Input START
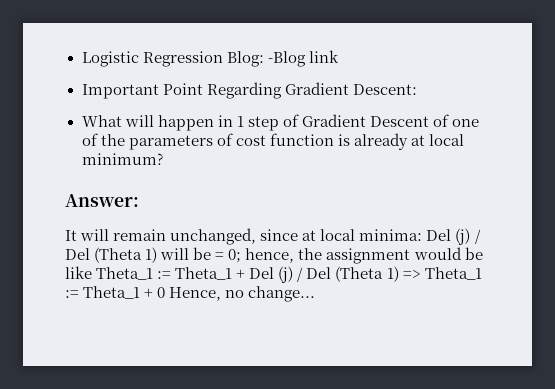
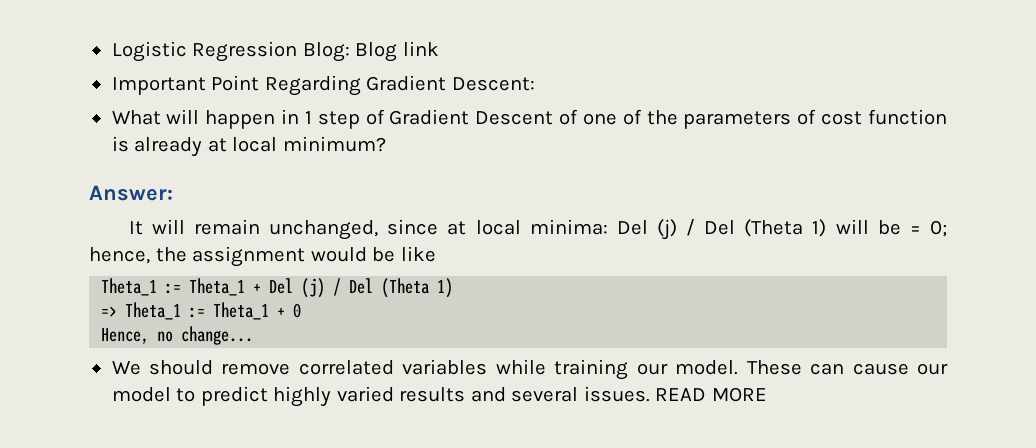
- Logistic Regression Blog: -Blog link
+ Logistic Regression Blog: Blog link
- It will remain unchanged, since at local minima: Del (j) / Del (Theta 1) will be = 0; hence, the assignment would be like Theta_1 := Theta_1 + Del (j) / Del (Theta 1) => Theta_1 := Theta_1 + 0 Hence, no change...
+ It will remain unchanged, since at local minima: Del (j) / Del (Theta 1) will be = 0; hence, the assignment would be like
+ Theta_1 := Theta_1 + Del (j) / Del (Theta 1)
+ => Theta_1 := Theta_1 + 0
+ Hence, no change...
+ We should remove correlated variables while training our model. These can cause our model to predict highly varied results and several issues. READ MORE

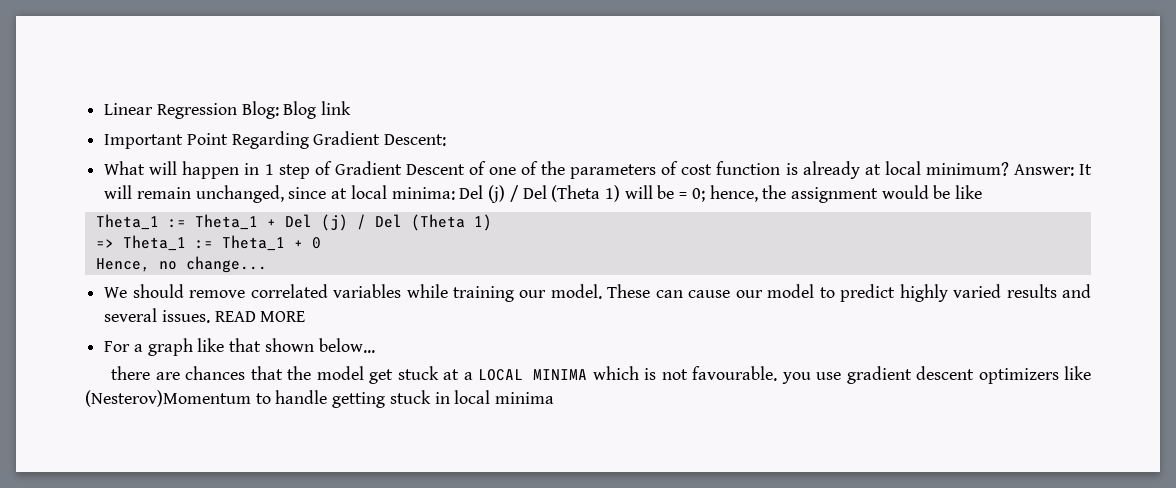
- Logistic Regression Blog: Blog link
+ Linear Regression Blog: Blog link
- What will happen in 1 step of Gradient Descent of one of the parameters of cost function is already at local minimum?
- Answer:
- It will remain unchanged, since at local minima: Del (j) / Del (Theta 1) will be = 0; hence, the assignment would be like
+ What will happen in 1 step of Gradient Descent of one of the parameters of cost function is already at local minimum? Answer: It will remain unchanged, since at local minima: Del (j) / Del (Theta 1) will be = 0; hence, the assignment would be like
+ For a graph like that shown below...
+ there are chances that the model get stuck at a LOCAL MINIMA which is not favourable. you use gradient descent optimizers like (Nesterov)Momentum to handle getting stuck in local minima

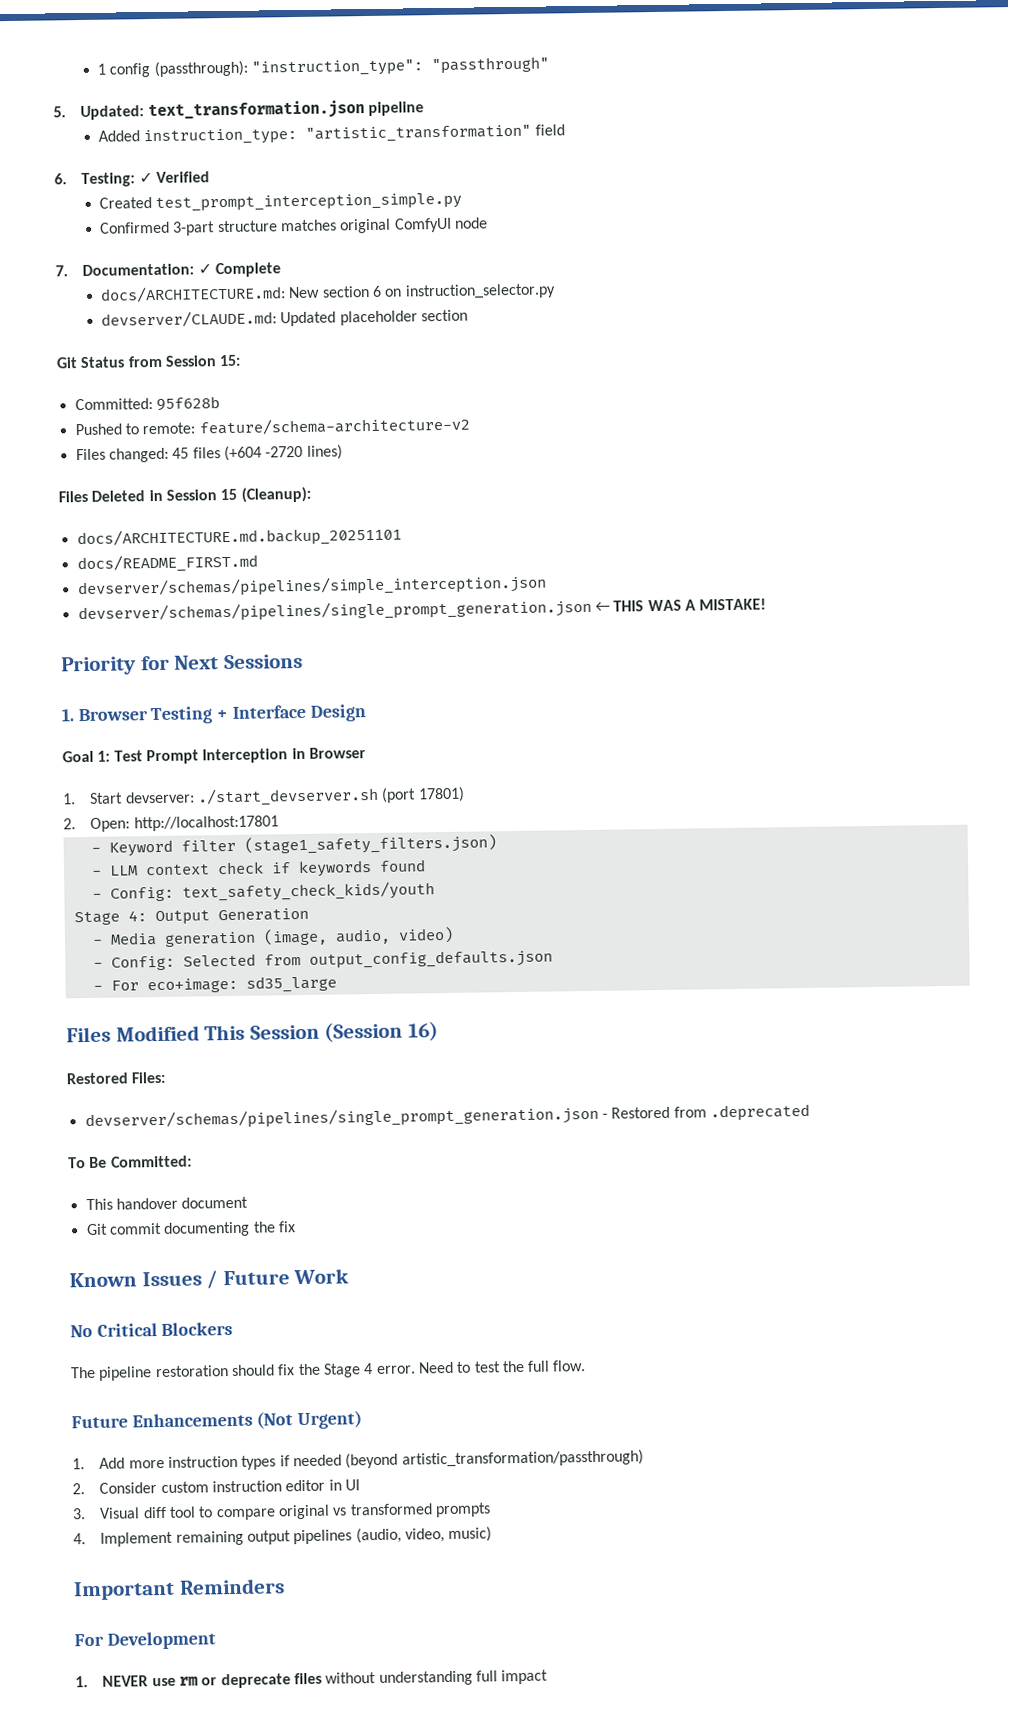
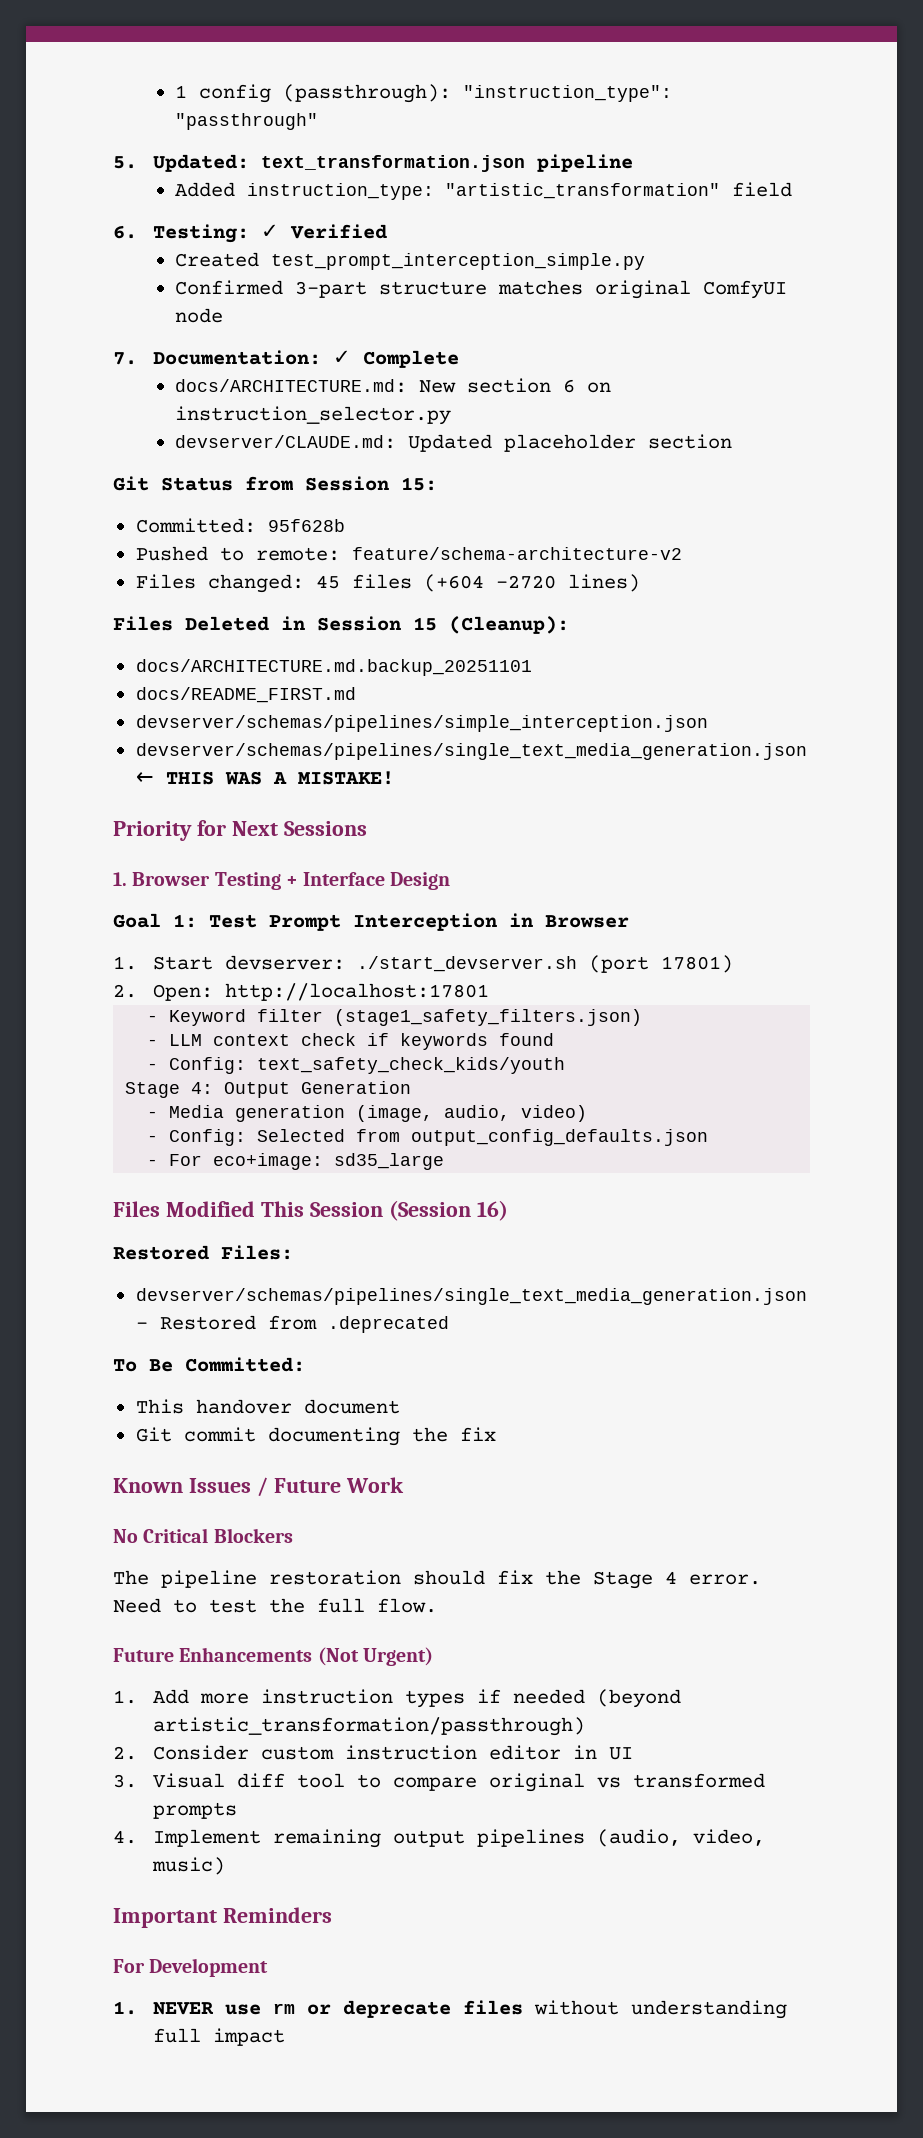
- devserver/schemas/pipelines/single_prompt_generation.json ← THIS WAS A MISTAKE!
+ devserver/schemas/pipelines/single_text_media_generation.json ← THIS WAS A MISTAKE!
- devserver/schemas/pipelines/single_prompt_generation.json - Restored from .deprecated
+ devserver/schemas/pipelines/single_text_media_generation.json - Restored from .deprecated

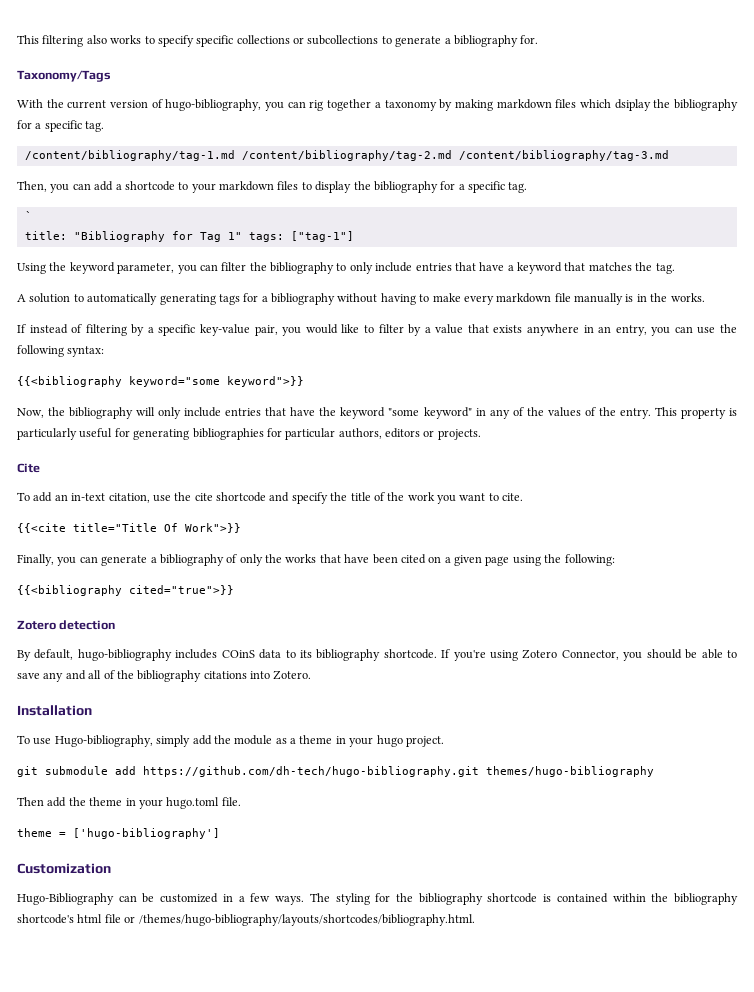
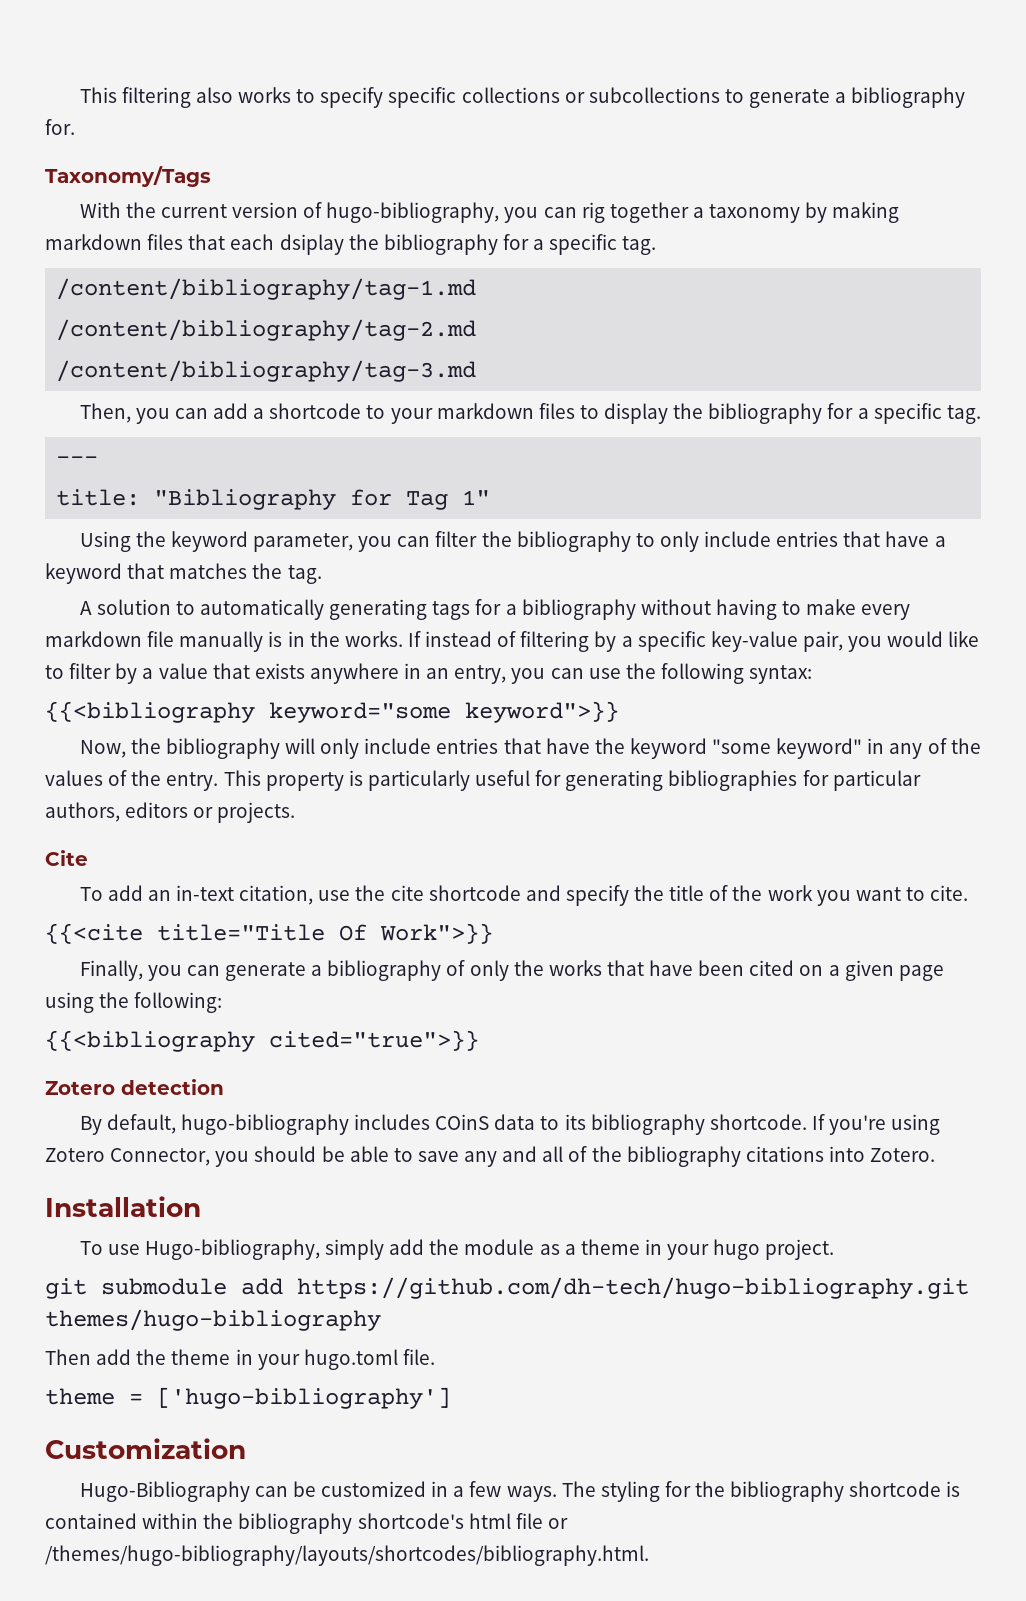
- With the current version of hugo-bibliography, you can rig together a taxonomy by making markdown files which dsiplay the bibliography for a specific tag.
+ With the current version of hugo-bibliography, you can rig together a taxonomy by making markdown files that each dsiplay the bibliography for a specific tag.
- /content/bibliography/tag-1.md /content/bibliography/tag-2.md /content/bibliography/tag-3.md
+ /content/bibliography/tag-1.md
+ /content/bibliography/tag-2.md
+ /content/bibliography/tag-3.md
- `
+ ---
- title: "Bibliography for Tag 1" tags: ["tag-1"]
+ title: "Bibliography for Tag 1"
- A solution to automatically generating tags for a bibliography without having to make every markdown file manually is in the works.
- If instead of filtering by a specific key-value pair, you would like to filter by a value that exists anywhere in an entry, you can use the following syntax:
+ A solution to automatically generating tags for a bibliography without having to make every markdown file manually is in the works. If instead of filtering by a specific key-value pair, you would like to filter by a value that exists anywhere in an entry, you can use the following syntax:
Input END
→ The task
"0 Hence, no change..." marks the last line to keep. Retype every line from the start of the entries through that one, exactly, and drop the pictures.

→ Exercise solution
- Logistic Regression Blog: -Blog link
+ Logistic Regression Blog: Blog link
- It will remain unchanged, since at local minima: Del (j) / Del (Theta 1) will be = 0; hence, the assignment would be like Theta_1 := Theta_1 + Del (j) / Del (Theta 1) => Theta_1 := Theta_1 + 0 Hence, no change...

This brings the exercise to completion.